Johannes Bobrowski was a German lyric poet, narrative writer, adaptor and essayist. Bobrowski was born in Tilsit in East Prussia. In 1925, he moved first to Rastenburg, then in 1928 on to Königsberg, where he attended the humanist Gymnasium (a type of German school). One of his teachers was Ernst Wiechert. In 1937, he started a degree in art history in Berlin. As a member of the Confessing Church, Bobrowski had contact with the German resistance against National Socialism. He was a lance corporal for the entire Second World War in Poland, France and the Soviet Union. In 1943 he married Johanna Buddrus.
From 1945—1949 Bobrowski was imprisoned by the Soviet Union, where he spent time working in a coal mine. On his release, he worked as an editor in Berlin, first for the Altberliner Verlag, a children’s publisher run by Lucie Grosner, and then from 1959 for the Union Verlag publishing house.

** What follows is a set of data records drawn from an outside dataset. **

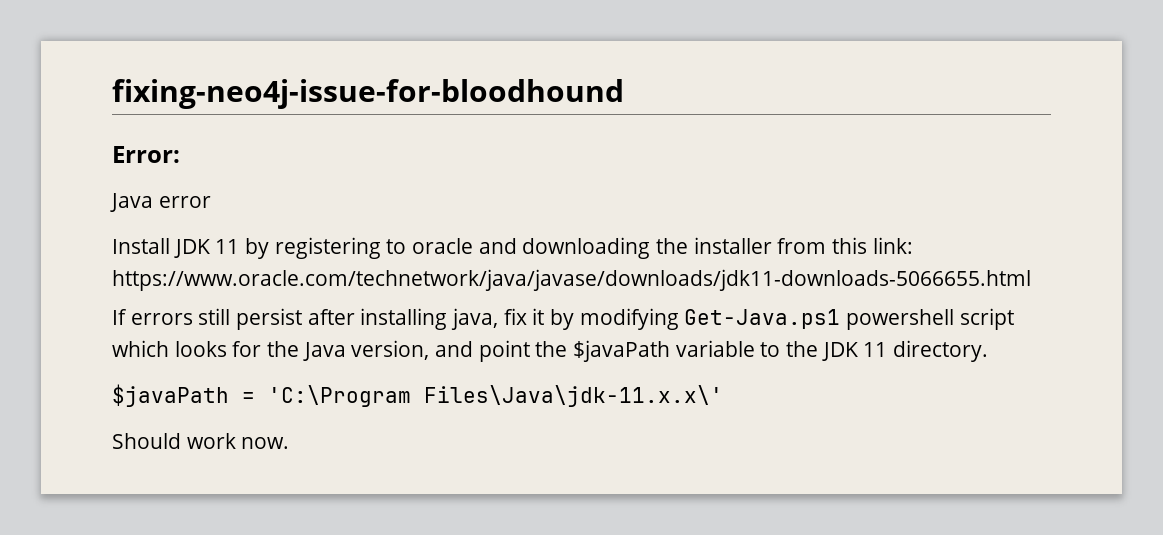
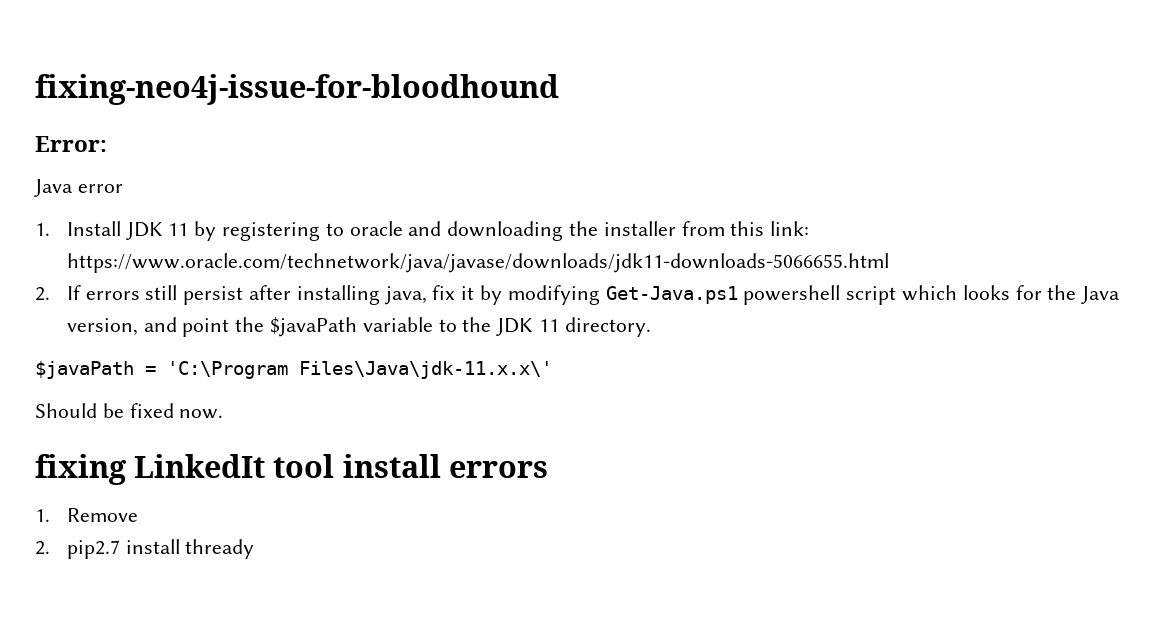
- Install JDK 11 by registering to oracle and downloading the installer from this link: https://www.oracle.com/technetwork/java/javase/downloads/jdk11-downloads-5066655.html
+ 1. Install JDK 11 by registering to oracle and downloading the installer from this link: https://www.oracle.com/technetwork/java/javase/downloads/jdk11-downloads-5066655.html
- If errors still persist after installing java, fix it by modifying Get-Java.ps1 powershell script which looks for the Java version, and point the $javaPath variable to the JDK 11 directory.
+ 2. If errors still persist after installing java, fix it by modifying Get-Java.ps1 powershell script which looks for the Java version, and point the $javaPath variable to the JDK 11 directory.
- Should work now.
+ Should be fixed now.
+ fixing LinkedIt tool install errors
+ 1. Remove
+ 2. pip2.7 install thready

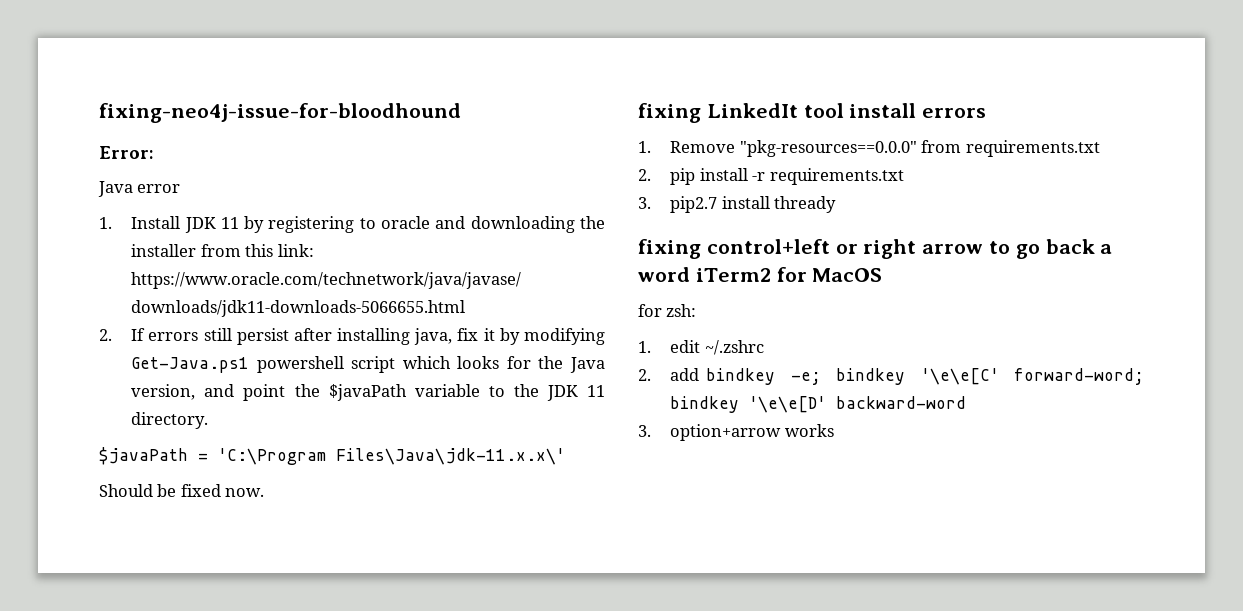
- 1. Remove
- 2. pip2.7 install thready
+ 1. Remove "pkg-resources==0.0.0" from requirements.txt
+ 2. pip install -r requirements.txt
+ 3. pip2.7 install thready
+ fixing control+left or right arrow to go back a word iTerm2 for MacOS
+ for zsh:
+ 1. edit ~/.zshrc
+ 2. add bindkey -e; bindkey '\e\e[C' forward-word; bindkey '\e\e[D' backward-word
+ 3. option+arrow works

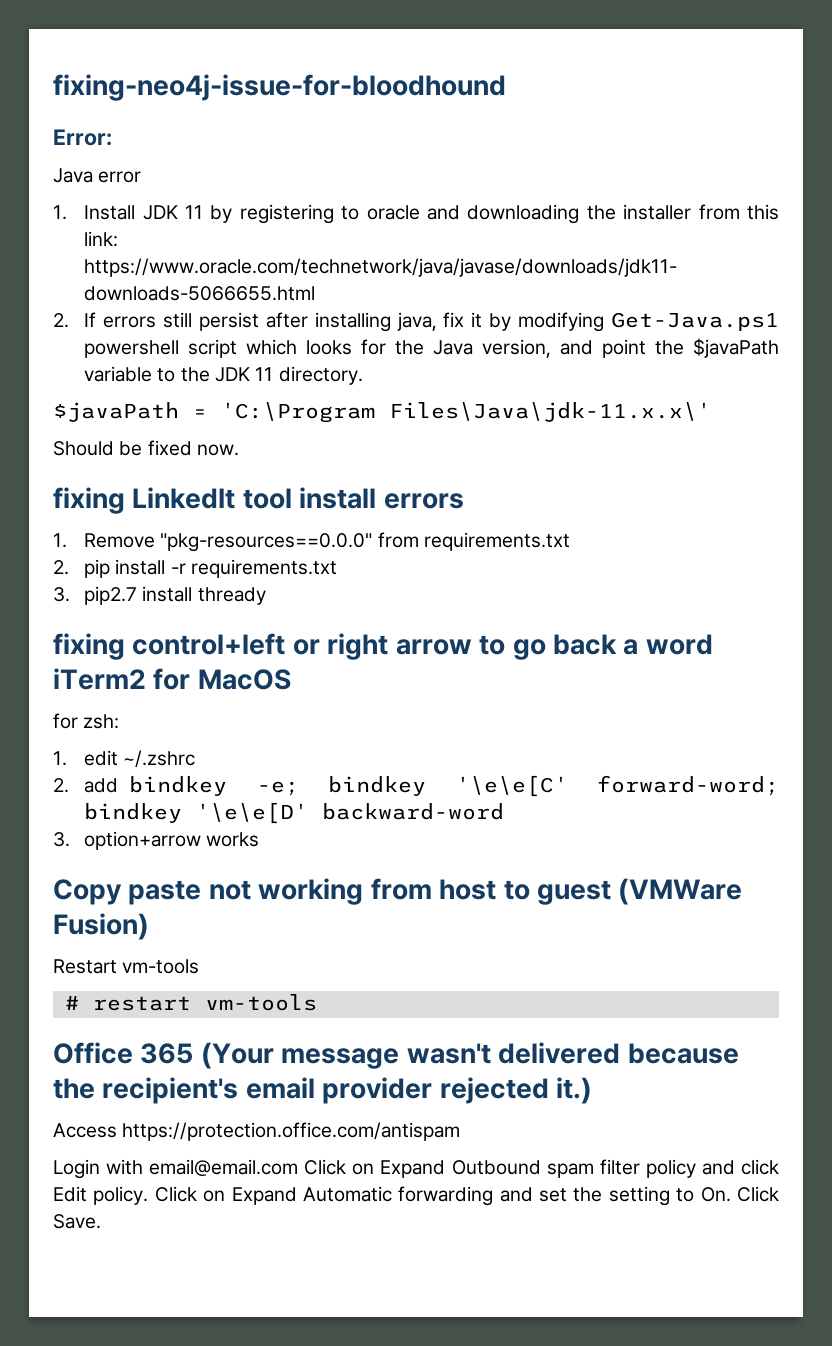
+ Copy paste not working from host to guest (VMWare Fusion)
+ Restart vm-tools
+ # restart vm-tools
+ Office 365 (Your message wasn't delivered because the recipient's email provider rejected it.)
+ Access https://protection.office.com/antispam
+ Login with email@email.com Click on Expand Outbound spam filter policy and click Edit policy. Click on Expand Automatic forwarding and set the setting to On. Click Save.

His work was influenced by his knowledge of Eastern European landscapes and of the German and Slavic cultures and languages, combined with ancient myths. In 1964, Bobrowski became a member of the PEN Club.
In East Berlin in 1965, Brobowski died as a result of a perforated appendix. Since 1992, the Foundation for Prussian Maritime Trade (Stiftung Preußische Seehandlung) has donated funds towards the Johannes Brobowski Medal.